>>

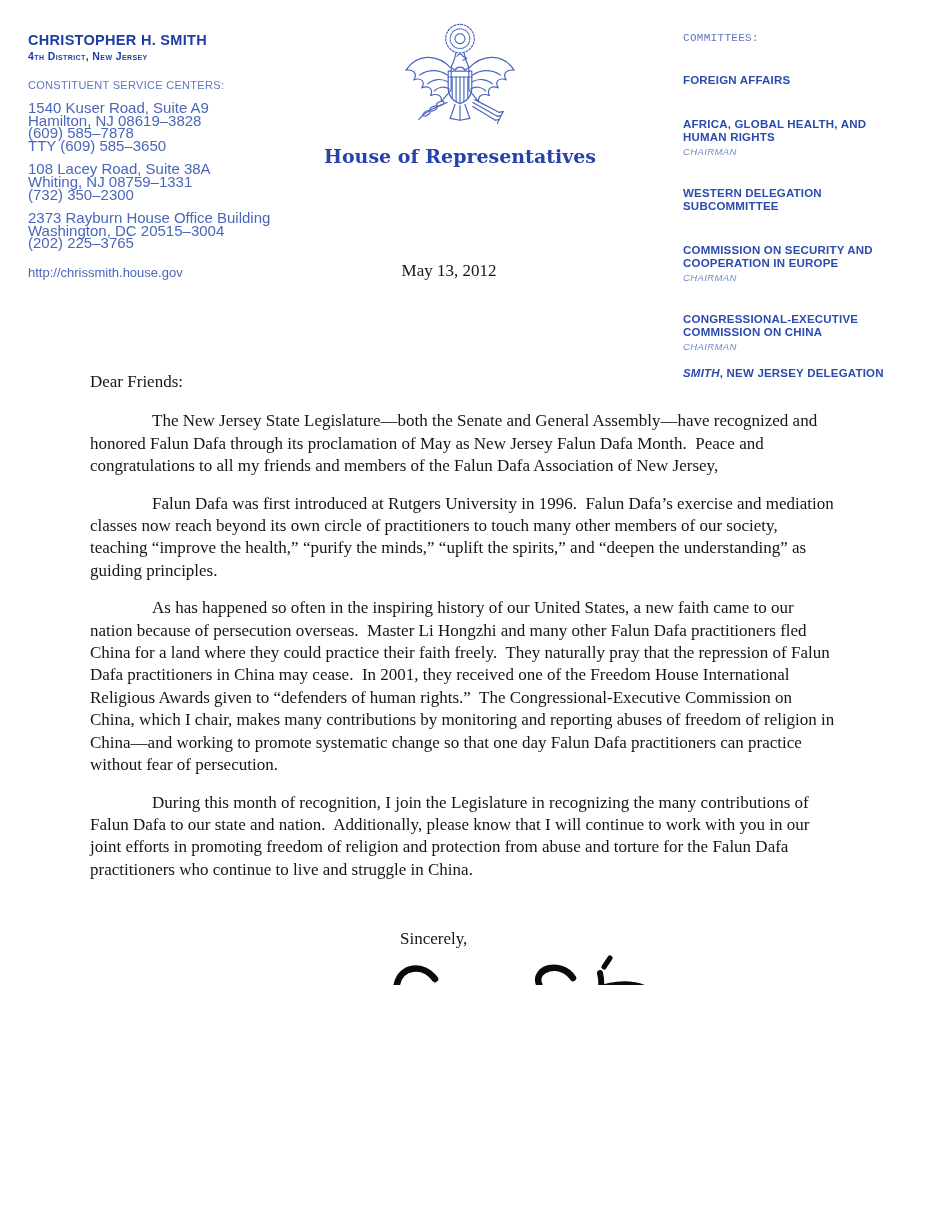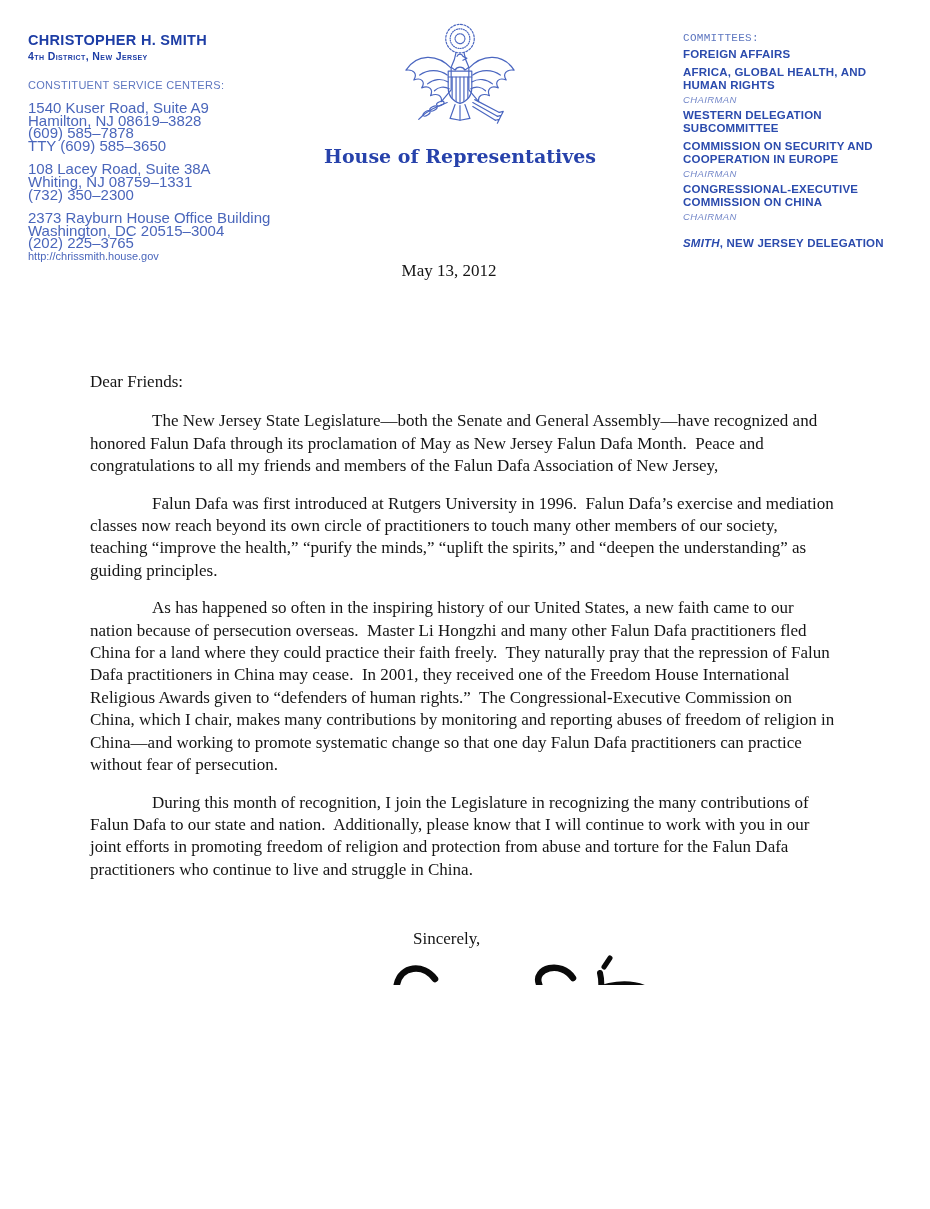--- a/index.html
+++ b/index.html
@@ -6,42 +6,42 @@
   .page{
     position:relative;width:930px;height:985px;background:#ffffff;
     font-family:"Liberation Sans",sans-serif;overflow:hidden;
   }
   
   .lh-left{position:absolute;left:28px;top:32px;width:260px;color:#4a66bb;}
   .member-name{font-weight:700;font-size:14.5px;letter-spacing:.3px;color:#1d3da5;}
   .member-district{font-weight:700;font-size:10.5px;font-variant:small-caps;letter-spacing:.4px;color:#1d3da5;margin-top:2px;}
   .csc-heading{margin-top:17px;font-size:11px;letter-spacing:.3px;color:#5e77c0;}
   .office{margin-top:11px;font-size:15px;line-height:12.6px;color:#4a66bb;}
-  .website{font-size:11px;color:#4a66bb;}
+  .website{margin-top:15px;font-size:13px;color:#4a66bb;}
   
   .lh-center{position:absolute;left:225px;top:20px;width:470px;text-align:center;}
   .seal{display:inline-block;width:128px;height:116px;}
   .congress-title{font-family:"DejaVu Serif",serif;font-weight:700;font-size:27px;letter-spacing:-.3px;color:#2742ab;margin-top:2px;white-space:nowrap;}
   .house-title{font-family:"DejaVu Serif",serif;font-weight:700;font-size:19px;color:#2742ab;margin-top:5px;white-space:nowrap;}
   
   .lh-right{position:absolute;left:683px;top:32px;width:210px;}
   .committees-heading{font-size:11px;letter-spacing:.3px;color:#5e77c0;font-family:Liberation Mono, monospace;}
-  .committee{margin-top:4px;}
+  .committee{margin-top:30px;}
   .committee .cname{font-weight:700;font-size:11.5px;line-height:13.5px;letter-spacing:.2px;color:#2b4bad;}
   .committee .crole{font-style:italic;font-size:9.5px;letter-spacing:.4px;color:#7286c8;margin-top:1px;}
   .dean-line{margin-top:15px;font-weight:700;font-size:11.5px;color:#2b4bad;letter-spacing:.2px;}
   .dean-line .dean-title{font-style:italic;}
   
   .date{position:absolute;left:0;top:261px;width:898px;text-align:center;
         font-family:"Liberation Serif",serif;font-size:17px;color:#151515;}
   .letter-body{position:absolute;left:90px;top:371px;width:748px;
         font-family:"Liberation Serif",serif;font-size:17px;line-height:22.4px;color:#151515;}
   .salutation{margin:0 0 17px 0;white-space:pre-wrap;}
   .para{margin:0 0 15px 0;text-indent:62px;white-space:pre-wrap;text-align:left;}
-  .closing{position:absolute;left:413px;top:929px;font-family:"Liberation Serif",serif;font-size:17px;color:#151515;}
+  .closing{position:absolute;left:400px;top:929px;font-family:"Liberation Serif",serif;font-size:17px;color:#151515;}
   .signature{position:absolute;left:383px;top:953px;width:282px;height:102px;}
   .signer-name{position:absolute;left:399px;top:1090px;font-family:"Liberation Serif",serif;
         font-size:16.5px;letter-spacing:.6px;color:#151515;white-space:nowrap;}
 </style>
 </head>
 <body>
 
 <div class="page">
 
   <div class="lh-left">

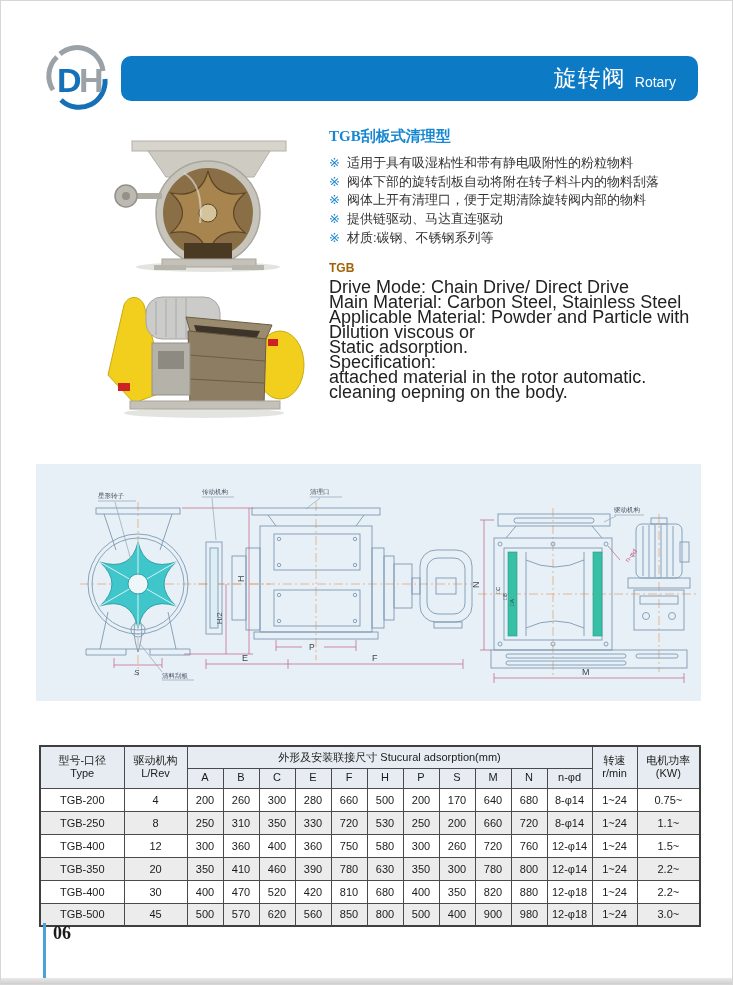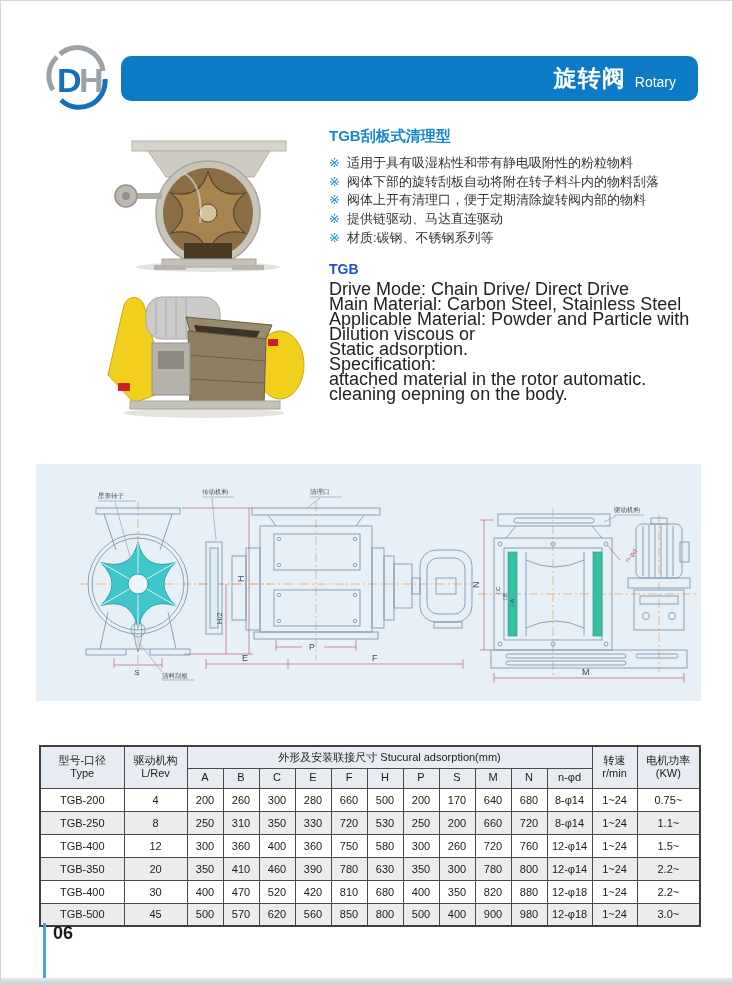--- a/index.html
+++ b/index.html
@@ -13,29 +13,29 @@
     background:linear-gradient(#e9e9e9,#cfcfcf); }
 
   
   .logo { position:absolute; left:42px; top:42px; width:70px; height:70px; }
   .banner {
     position:absolute; left:120px; top:55px; width:577px; height:45px;
     background:#0d7ac6; border-radius:10px;
     display:flex; align-items:center; justify-content:flex-end;
     padding-right:22px; gap:9px;
   }
-  .banner .zh { color:#fff; font-size:23px; font-weight:bold; letter-spacing:1px;text-align:right; }
+  .banner .zh { color:#fff; font-size:23px; font-weight:normal; letter-spacing:1px;text-align:right; }
   .banner .en { color:#fff; font-size:14px; padding-top:7px; }
 
   
   .right-col { position:absolute; left:328px; top:126px; width:374px; }
-  .h-zh { color:#1787d2; font-size:15px; font-weight:bold; margin-bottom:8px; }
+  .h-zh { color:#1787d2; font-size:15px; font-weight:bold; margin-bottom:8px;font-family:Liberation Serif, serif; }
   .bullet { font-size:13px; color:#333; line-height:18.7px; display:flex; }
   .bullet .mark { color:#1787d2; margin-right:7px; }
-  .h-en { color:#1d4ed8; font-size:14px; font-weight:bold; margin-top:13px; margin-bottom:5px; }
+  .h-en { color:#a16207; font-size:12px; font-weight:bold; margin-top:13px; margin-bottom:5px; }
   .eng-line { font-size:18px; color:#222; line-height:15.1px; }
 
   
   .photo1 { position:absolute; left:103px; top:132px; }
   .photo2 { position:absolute; left:93px; top:282px; }
 
   
   .drawing { position:absolute; left:35px; top:463px; width:665px; height:237px;
     background:#e7eff7; }
 
@@ -46,21 +46,21 @@
   .spec-table th, .spec-table td { border:1px solid #4a4a4a; text-align:center;
     vertical-align:middle; padding:0; font-weight:normal; }
   .spec-table thead th { background:#e6ecf1; line-height:13.5px; }
   .spec-table thead .sub th { height:20px; }
   .spec-table thead .top th { height:22px; }
   .spec-table tbody td { height:23px; background:#ffffff; }
   .spec-table tbody tr:nth-child(even) td { background:#ececec; }
 
   
   .pagenum-bar { position:absolute; left:42px; top:922px; width:3px; height:60px; background:#4da0d8; }
-  .pagenum { position:absolute; left:52px; top:922px; font-family:Liberation Sans, sans-serif;
+  .pagenum { position:absolute; left:52px; top:922px; font-family:Liberation Serif, serif;
     font-weight:bold; font-size:18px; color:#1a1a1a; }
 
   svg text { font-family:"Liberation Sans","DejaVu Sans",sans-serif; }
 </style>
 </head>
 <body>
 
 <div class="page">
 
   <svg class="logo" viewBox="0 0 70 70">

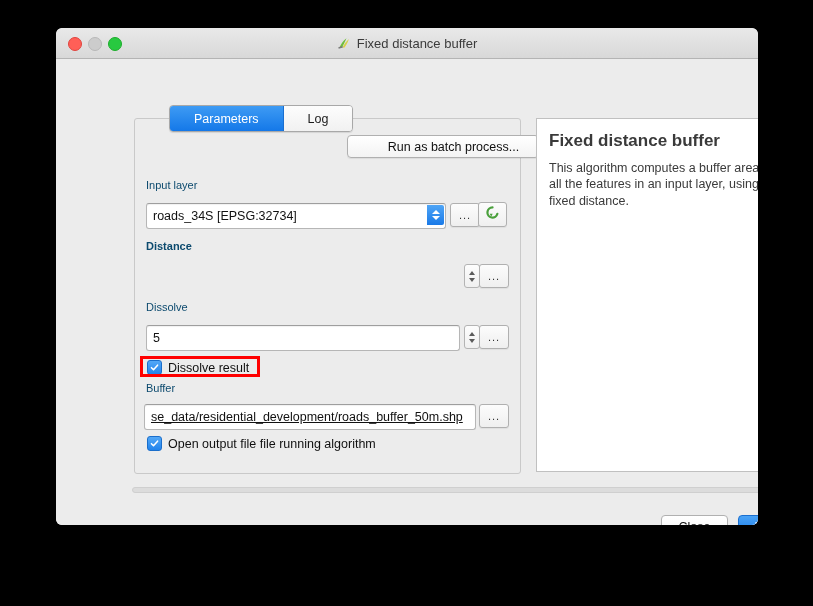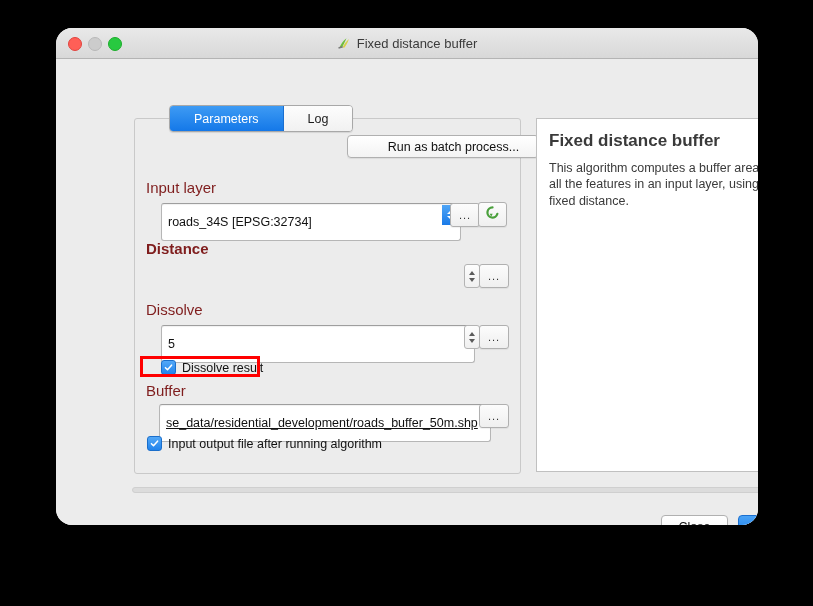--- a/index.html
+++ b/index.html
@@ -15,21 +15,21 @@
   }
 
   
   #window {
     position: absolute;
     left: 56px;
     top: 28px;
     width: 702px;
     height: 497px;
     background: #ececec;
-    border-radius: 16px;
+    border-radius: 6px;
     box-shadow: 0 3px 14px rgba(0,0,0,0.55);
     overflow: hidden;
   }
 
   #titlebar {
     position: relative;
     height: 30px;
     background: linear-gradient(to bottom, #e9e9e9 0%, #d8d8d8 100%);
     border-bottom: 1px solid #b4b4b4;
     border-top-left-radius: 6px;
@@ -128,39 +128,38 @@
     top: 59px;
     width: 385px;
     height: 354px;
     background: #ececec;
     border: 1px solid #c9c9c9;
     border-radius: 3px;
   }
 
   .field-label {
     position: absolute;
-    font-size: 15px;
-    color: #7f1d1d;
+    font-size: 11px;
+    color: #0c4a6e;
   }
 
   .text-input {
     position: absolute;
-    height: 38px;
+    height: 26px;
     background: #ffffff;
     border: 1px solid #b6b6b6;
     border-top-color: #9e9e9e;
     border-radius: 3px;
     font-size: 12.5px;
     color: #111;
     display: flex;
     align-items: center;
     padding-left: 6px;
     box-sizing: border-box;
     box-shadow: inset 0 1px 1px rgba(0,0,0,0.06);
-    margin-left: 15px;
   }
 
   .sq-btn {
     position: absolute;
     height: 22px;
     width: 28px;
     border: 1px solid #b0b0b0;
     border-radius: 3px;
     background: linear-gradient(to bottom, #fcfcfc 0%, #efefef 100%);
     display: flex;
@@ -425,21 +424,21 @@
       <span>5</span>
     </div>
 
     <div class="stepper" style="left:408px; top:266px;">
       <span class="ch up"></span>
       <span class="ch down"></span>
     </div>
 
     <div class="sq-btn" style="left:423px; top:266px;">...</div>
 
-    <div class="cbrow" style="left:91px; top:301px;margin-left:14px;">
+    <div class="cbrow" style="left:91px; top:301px;">
       <span class="cbox">
         <svg width="9" height="9" viewBox="0 0 10 10">
           <path d="M1.6 5.2 L3.9 7.5 L8.4 2.4" fill="none" stroke="#ffffff" stroke-width="1.7" stroke-linecap="round" stroke-linejoin="round"></path>
         </svg>
       </span>
       <span>Dissolve result</span>
     </div>
     <div id="dissolve-highlight"></div>
 
     <div class="field-label" style="left:90px; top:323px;">Buffer</div>
@@ -449,21 +448,21 @@
     </div>
 
     <div class="sq-btn" style="left:423px; top:345px;">...</div>
 
     <div class="cbrow" style="left:91px; top:377px;">
       <span class="cbox">
         <svg width="9" height="9" viewBox="0 0 10 10">
           <path d="M1.6 5.2 L3.9 7.5 L8.4 2.4" fill="none" stroke="#ffffff" stroke-width="1.7" stroke-linecap="round" stroke-linejoin="round"></path>
         </svg>
       </span>
-      <span>Input output file after running algorithm</span>
+      <span>Open output file file running algorithm</span>
     </div>
 
     <div id="help-panel">
       <div id="help-title">Fixed distance buffer</div>
       <div id="help-body">This algorithm computes a buffer area for all the features in an input layer, using a fixed distance.</div>
     </div>
 
     <div id="progress"></div>
 
     <div class="footer-btn" id="close-btn">Close</div>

<<

• **What you are asked to do**
Go through the data and copy every line that includes "logo".

• **Response box**
   .logo { position:absolute; left:42px; top:42px; width:70px; height:70px; }
   <svg class="logo" viewBox="0 0 70 70">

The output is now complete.